Il lavoratore, quando riceve la busta paga, questa è già "netta", visto che le detrazioni vengono già fatte dallo Stato attraverso l'imprenditore (vedasi ad es. i contributi previdenziali).
La principale lamentela del lavoratore è quindi quella della cifra ricevuta come compenso troppo esigua per affrontare il costo della vita.

Ciò che, in questo paese, si fa troppo spesso finta di non vedere, è che anche l'imprenditore ha le stesse esigenze (offrire una vita dignitosa alla famiglia) ma, IN PIU', è suo onere economico anche la gestione dell'impresa, con tutti i costi citati sopra.
A meno che non si parli di grossi colossi come società per azioni et similia, quindi entità spersonalizzate, l'azienda coincide con il bilancio privato dell'imprenditore o della sua famiglia, ovverosia significa che l'imprenditore non percepisce mai una quota fissa e garantita ogni mese, bensì i suoi guadagni oscillano come quelli della sua azienda, perché quelli stessi sono.
Se per un periodo l'azienda va in perdita, non è come l'operaio che continua lo stesso a percepire la sua mensilità stabilita da contratto, bensì l'imprenditore PERDE soldi che deve prelevare dal PROPRIO conto in banca per saldare i conti e non fallire.

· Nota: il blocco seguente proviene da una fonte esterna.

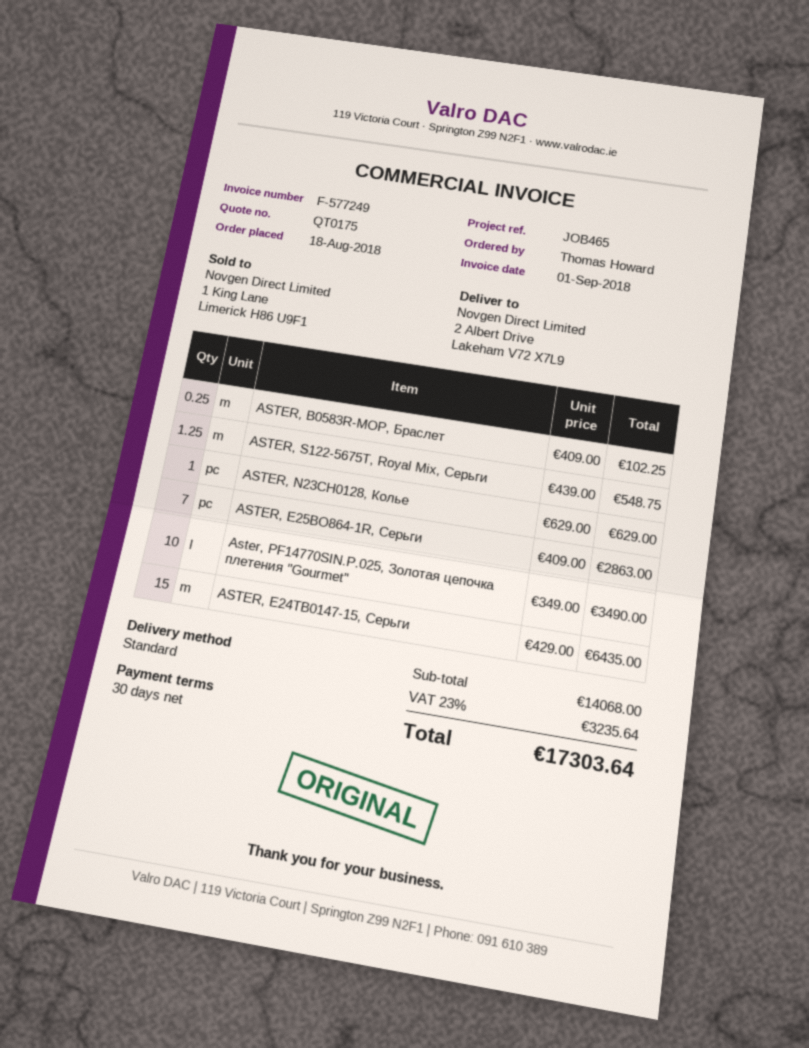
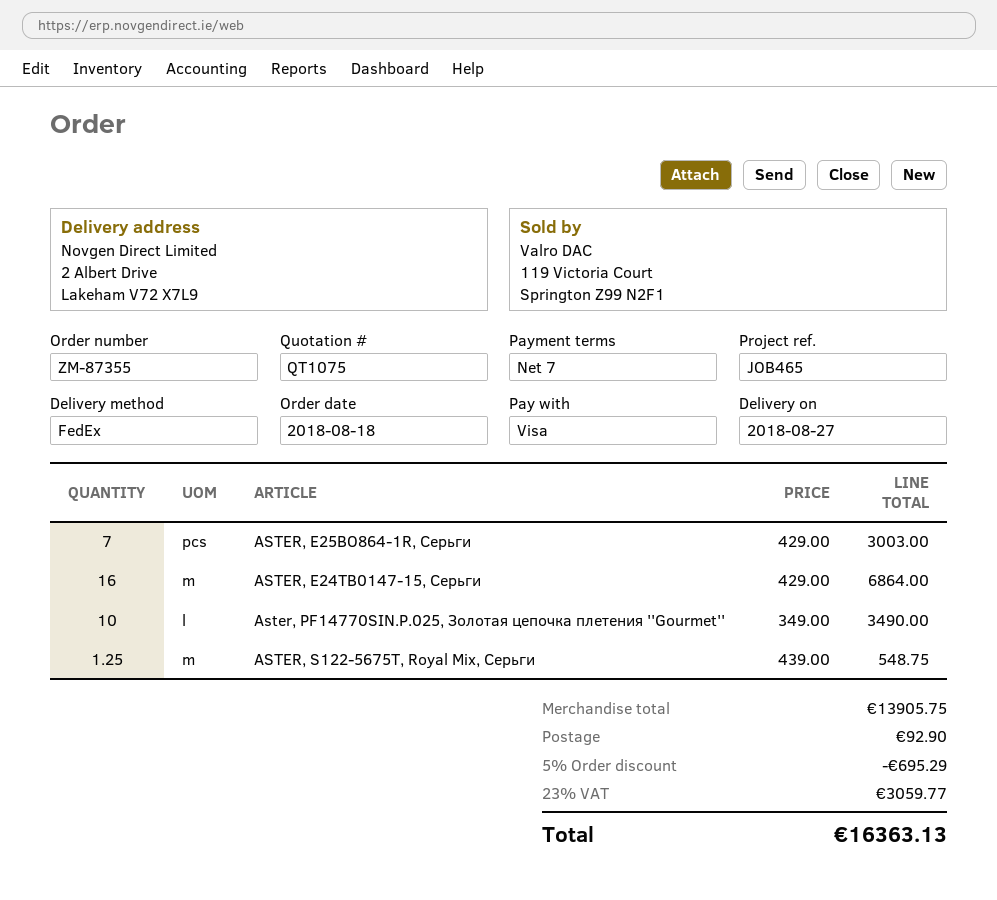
quote number: QT0175 -> QT1075
payment terms: 30 days -> 7 days
shipping method: standard -> FedEx
ASTER, B0583R-MOP, Браслет: 0.25 x 409.00 = 102.25 -> none
ASTER, N23CH0128, Колье: 1 x 629.00 = 629.00 -> none
ASTER, E25BO864-1R, Серьги: 7 x 409.00 = 2863.00 -> 7 x 429.00 = 3003.00
ASTER, E24TB0147-15, Серьги: 15 x 429.00 = 6435.00 -> 16 x 429.00 = 6864.00
subtotal: 14068.00 -> 13905.75
discount: none -> 5% = 695.29
shipping: none -> 92.90
tax: 23% = 3235.64 -> 23% = 3059.77
total: 17303.64 -> 16363.13

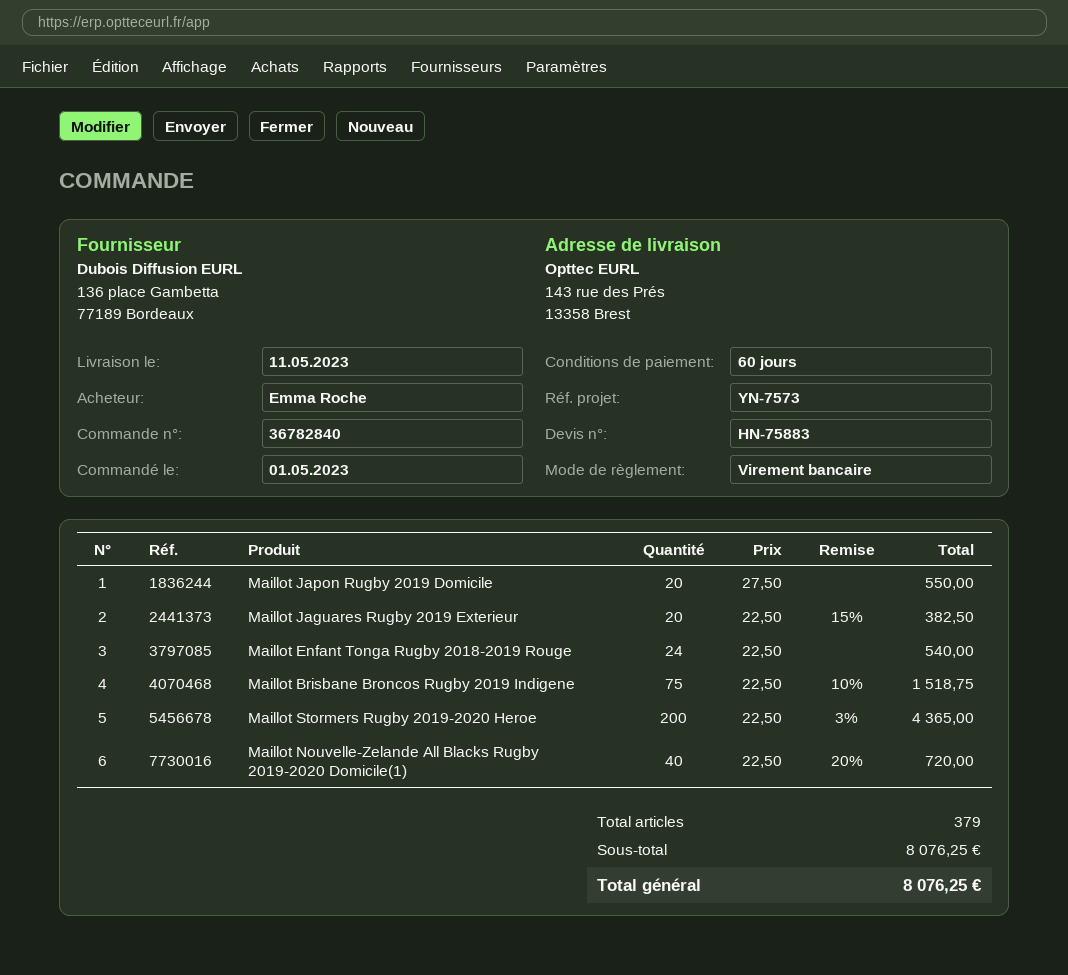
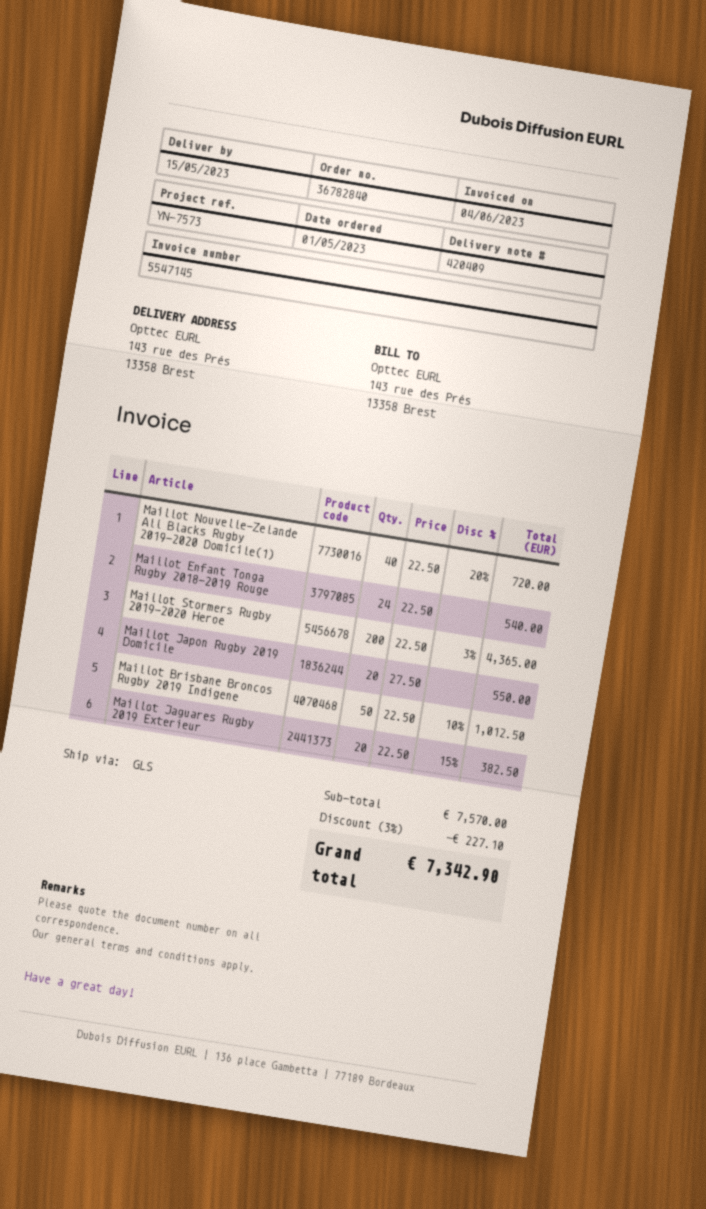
delivery date: 2023-05-11 -> 2023-05-15
Maillot Brisbane Broncos Rugby 2019 Indigene: 75 x 22.50 - 10% = 1518.75 -> 50 x 22.50 - 10% = 1012.50
subtotal: 8076.25 -> 7570.00
discount: none -> 3% = 227.10
total: 8076.25 -> 7342.90

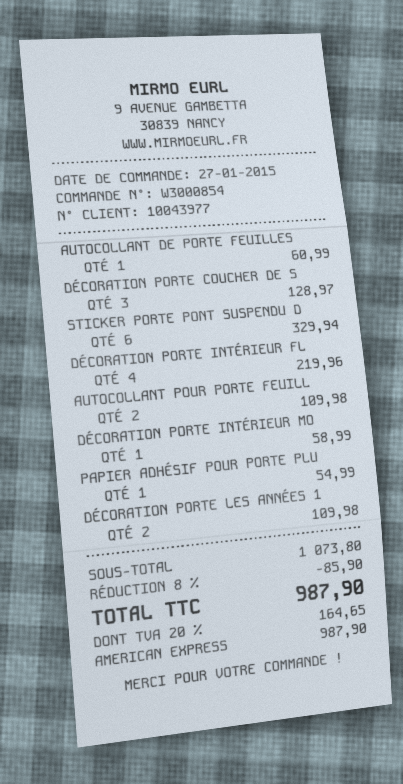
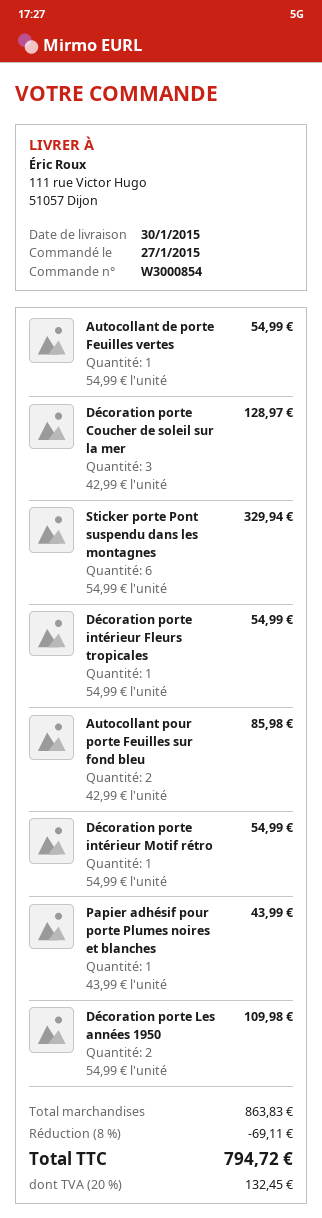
AUTOCOLLANT DE PORTE FEUILLES: 1 for 60.99 -> 1 for 54.99
DÉCORATION PORTE INTÉRIEUR FL: 4 for 219.96 -> 1 for 54.99
AUTOCOLLANT POUR PORTE FEUILL: 2 for 109.98 -> 2 for 85.98
DÉCORATION PORTE INTÉRIEUR MO: 1 for 58.99 -> 1 for 54.99
PAPIER ADHÉSIF POUR PORTE PLU: 1 for 54.99 -> 1 for 43.99
subtotal: 1073.80 -> 863.83
discount: 8% = 85.90 -> 8% = 69.11
tax: 20% = 164.65 -> 20% = 132.45
total: 987.90 -> 794.72

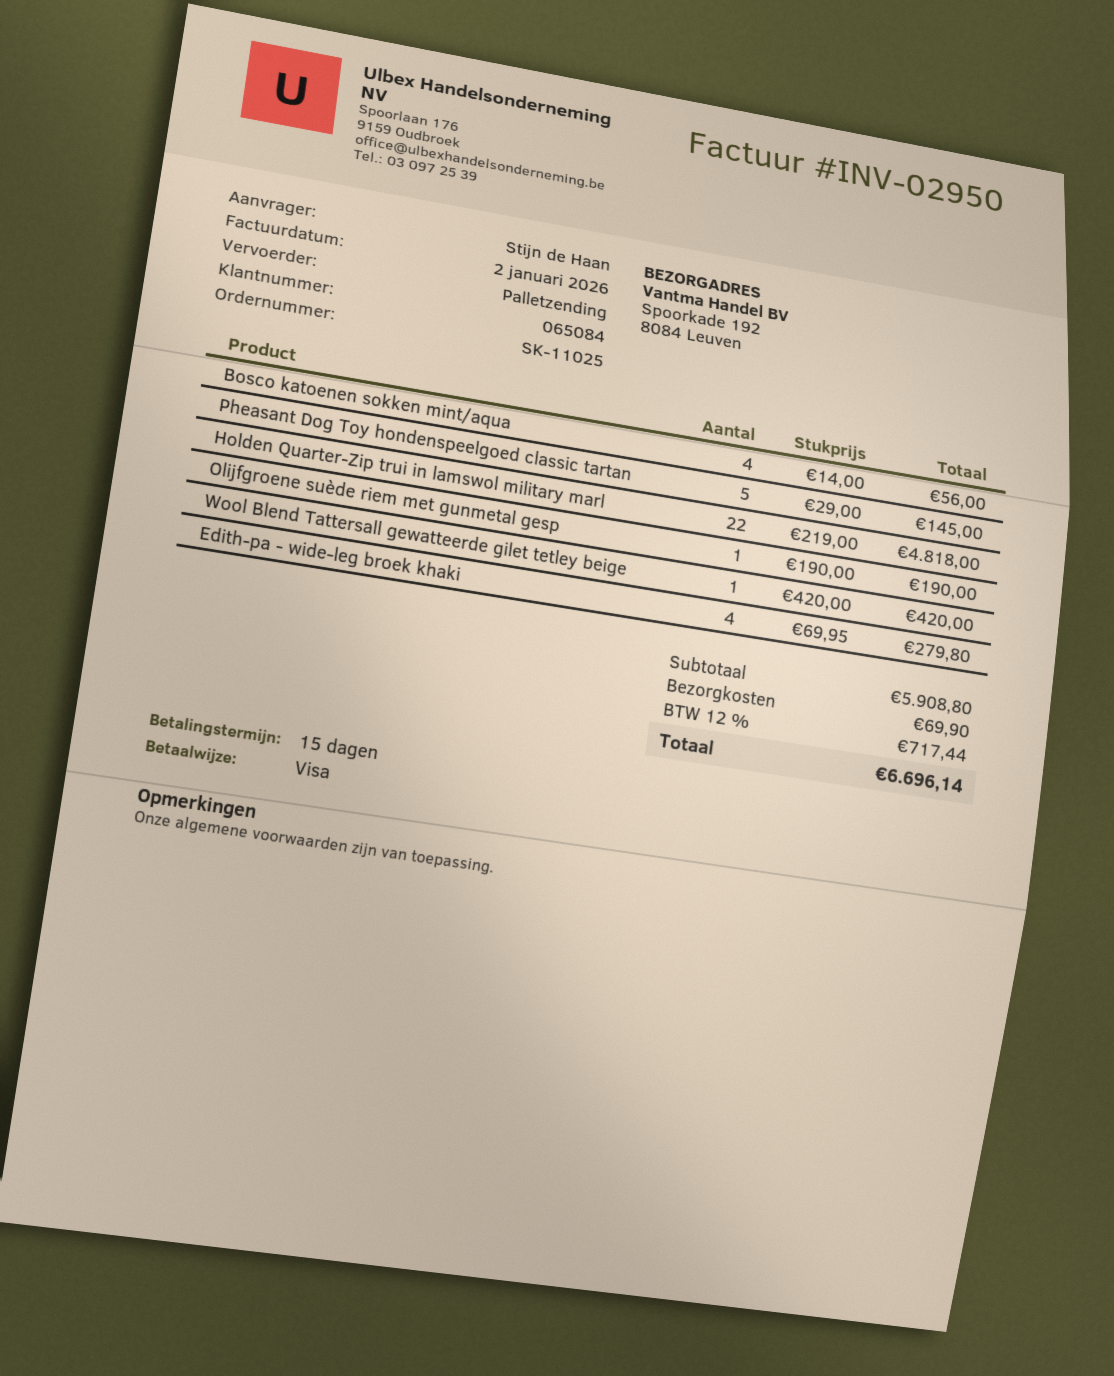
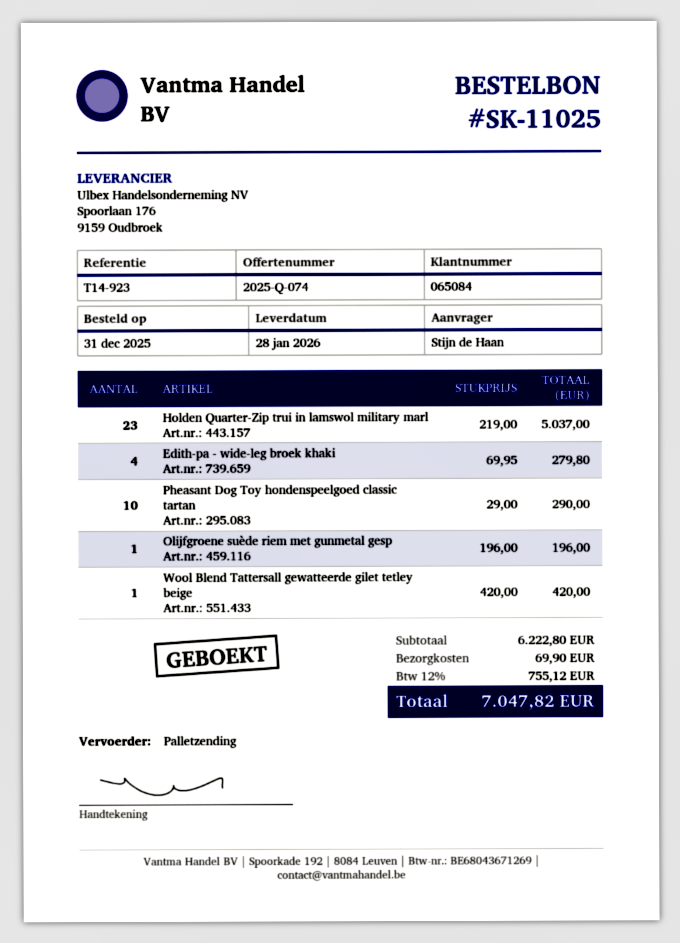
Bosco katoenen sokken mint/aqua: 4 x 14.00 = 56.00 -> none
Pheasant Dog Toy hondenspeelgoed classic tartan: 5 x 29.00 = 145.00 -> 10 x 29.00 = 290.00
Holden Quarter-Zip trui in lamswol military marl: 22 x 219.00 = 4818.00 -> 23 x 219.00 = 5037.00
Olijfgroene suède riem met gunmetal gesp: 1 x 190.00 = 190.00 -> 1 x 196.00 = 196.00
subtotal: 5908.80 -> 6222.80
tax: 12% = 717.44 -> 12% = 755.12
total: 6696.14 -> 7047.82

In italia va molto di moda, soprattutto tra i lavoratori dipendenti ed i loro sindacati, l'immagine mitizzata del "padrone capitalista che si arricchisce sulle spalle dei lavoratori", ignorando però che, soprattutto nella realtà lavorativa del bel paese, le cose non sono affatto così, visto che il 90% delle imprese italiane sono costituite da piccole e medie imprese e da lavoro autonomo/artigiano.

Va però detto, per amor del vero, che nei confronti imprenditoria-sindacato italiani, l'unico interlocutore ritenuto "degno" è proprio quella Confindustria che rappresenta quel 10% di grande industria spersonalizzata.

Quindi è ovvio anche che le lotte sindacali in questo ambito siano inutili, visto che NON migliorano la posizione del 90% del mondo del lavoro italiano e si accaniscono contro quella piccola nicchia di grandi colossi industriali i quali, in questo mondo globalizzato, sono infinitamente più potenti dei sindacati nazionali e possiedono sempre l'arma di ricatto della delocalizzazione.